#### [Data shown]
• • • • • • •

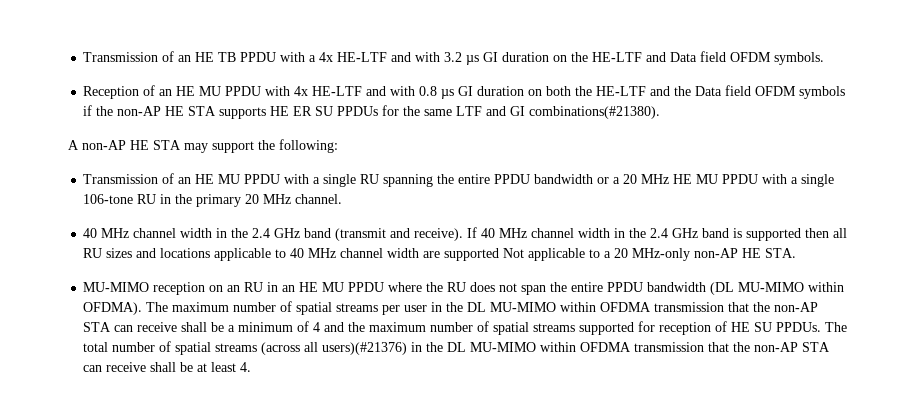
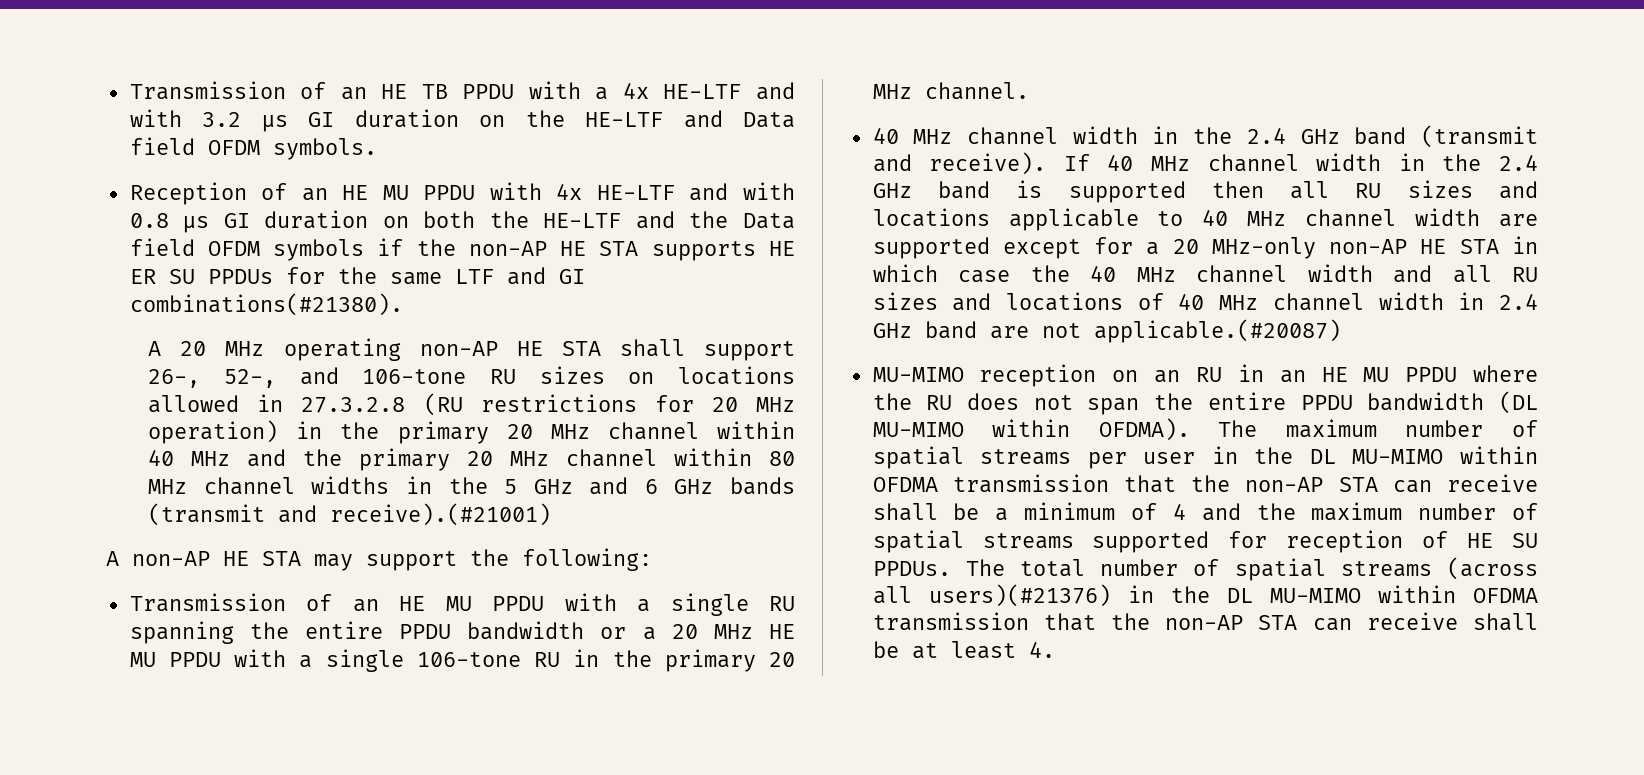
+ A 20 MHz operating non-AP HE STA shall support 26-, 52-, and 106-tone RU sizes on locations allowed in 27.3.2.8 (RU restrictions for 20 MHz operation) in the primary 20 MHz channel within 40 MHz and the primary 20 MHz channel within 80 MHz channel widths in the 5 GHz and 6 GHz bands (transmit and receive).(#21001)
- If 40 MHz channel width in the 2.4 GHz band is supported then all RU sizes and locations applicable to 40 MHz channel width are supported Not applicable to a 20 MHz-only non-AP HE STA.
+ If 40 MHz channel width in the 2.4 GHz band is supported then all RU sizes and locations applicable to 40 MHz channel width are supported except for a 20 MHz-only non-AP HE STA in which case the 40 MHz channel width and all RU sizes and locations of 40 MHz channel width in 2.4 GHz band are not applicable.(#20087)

• • • • • • •

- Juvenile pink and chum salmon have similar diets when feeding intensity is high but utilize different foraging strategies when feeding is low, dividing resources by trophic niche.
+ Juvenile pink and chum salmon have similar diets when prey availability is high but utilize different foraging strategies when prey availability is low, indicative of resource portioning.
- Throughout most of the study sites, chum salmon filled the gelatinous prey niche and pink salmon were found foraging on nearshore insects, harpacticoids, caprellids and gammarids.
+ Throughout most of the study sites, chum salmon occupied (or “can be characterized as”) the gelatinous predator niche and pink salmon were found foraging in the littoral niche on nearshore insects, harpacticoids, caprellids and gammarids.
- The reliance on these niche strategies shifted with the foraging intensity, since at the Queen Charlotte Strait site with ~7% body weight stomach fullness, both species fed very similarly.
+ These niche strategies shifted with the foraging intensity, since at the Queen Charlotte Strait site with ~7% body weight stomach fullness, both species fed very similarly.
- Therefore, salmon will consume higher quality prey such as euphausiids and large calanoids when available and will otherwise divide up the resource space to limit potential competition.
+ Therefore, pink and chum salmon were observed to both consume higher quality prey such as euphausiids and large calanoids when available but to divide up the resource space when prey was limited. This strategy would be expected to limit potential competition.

• • • • • • •

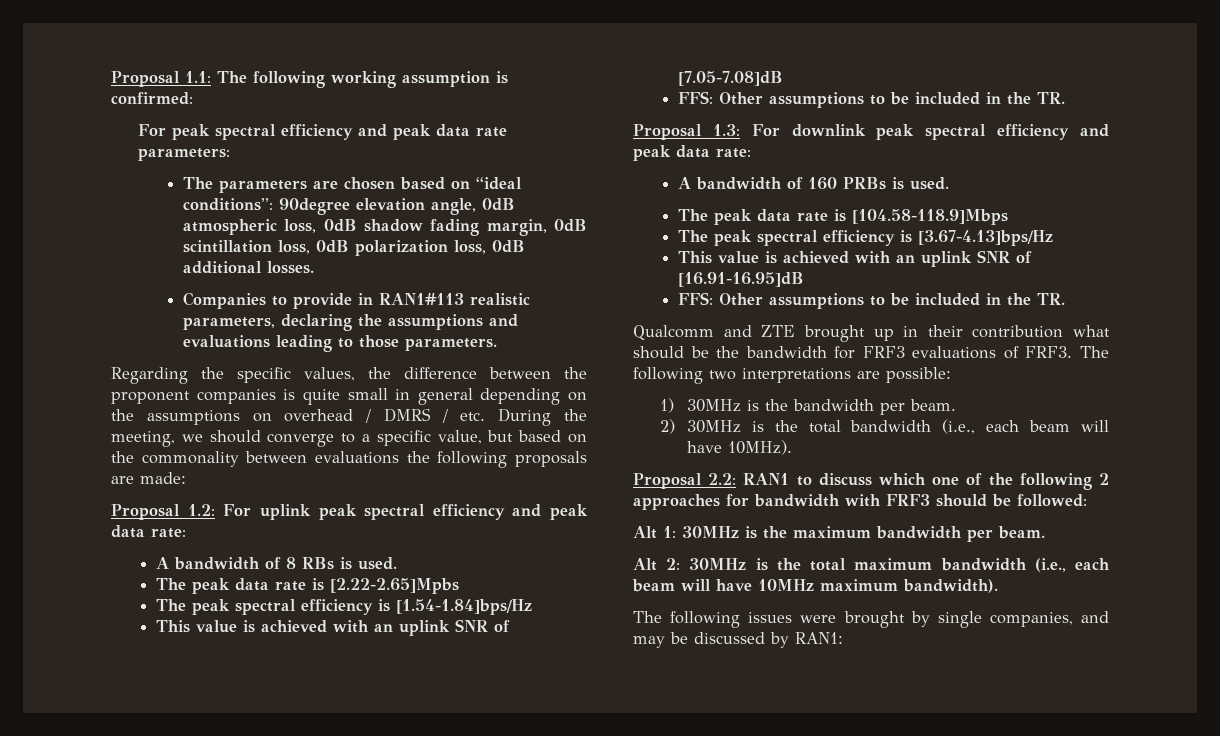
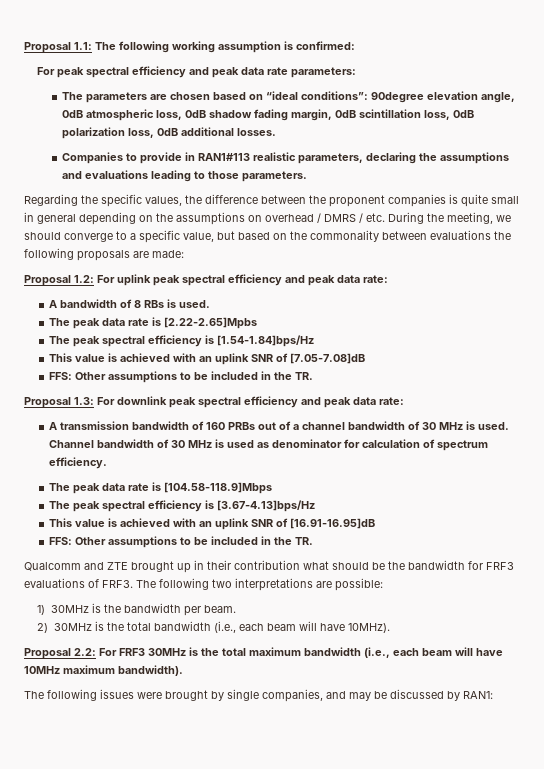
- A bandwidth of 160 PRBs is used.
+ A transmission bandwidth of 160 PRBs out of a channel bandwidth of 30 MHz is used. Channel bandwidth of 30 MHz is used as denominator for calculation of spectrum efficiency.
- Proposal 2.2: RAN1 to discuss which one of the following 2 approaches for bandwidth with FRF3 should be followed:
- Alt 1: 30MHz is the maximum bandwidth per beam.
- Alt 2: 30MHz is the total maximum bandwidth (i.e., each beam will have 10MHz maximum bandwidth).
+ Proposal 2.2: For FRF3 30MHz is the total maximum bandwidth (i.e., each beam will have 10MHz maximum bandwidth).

• • • • • • •

Look back at the entries above and repeat, unchanged, every line from the line holding "- A bandwidth of 160 PRBs is used." through the line holding "Proposal 2.2: For".

- A bandwidth of 160 PRBs is used.
+ A transmission bandwidth of 160 PRBs out of a channel bandwidth of 30 MHz is used. Channel bandwidth of 30 MHz is used as denominator for calculation of spectrum efficiency.
- Proposal 2.2: RAN1 to discuss which one of the following 2 approaches for bandwidth with FRF3 should be followed:
- Alt 1: 30MHz is the maximum bandwidth per beam.
- Alt 2: 30MHz is the total maximum bandwidth (i.e., each beam will have 10MHz maximum bandwidth).
+ Proposal 2.2: For FRF3 30MHz is the total maximum bandwidth (i.e., each beam will have 10MHz maximum bandwidth).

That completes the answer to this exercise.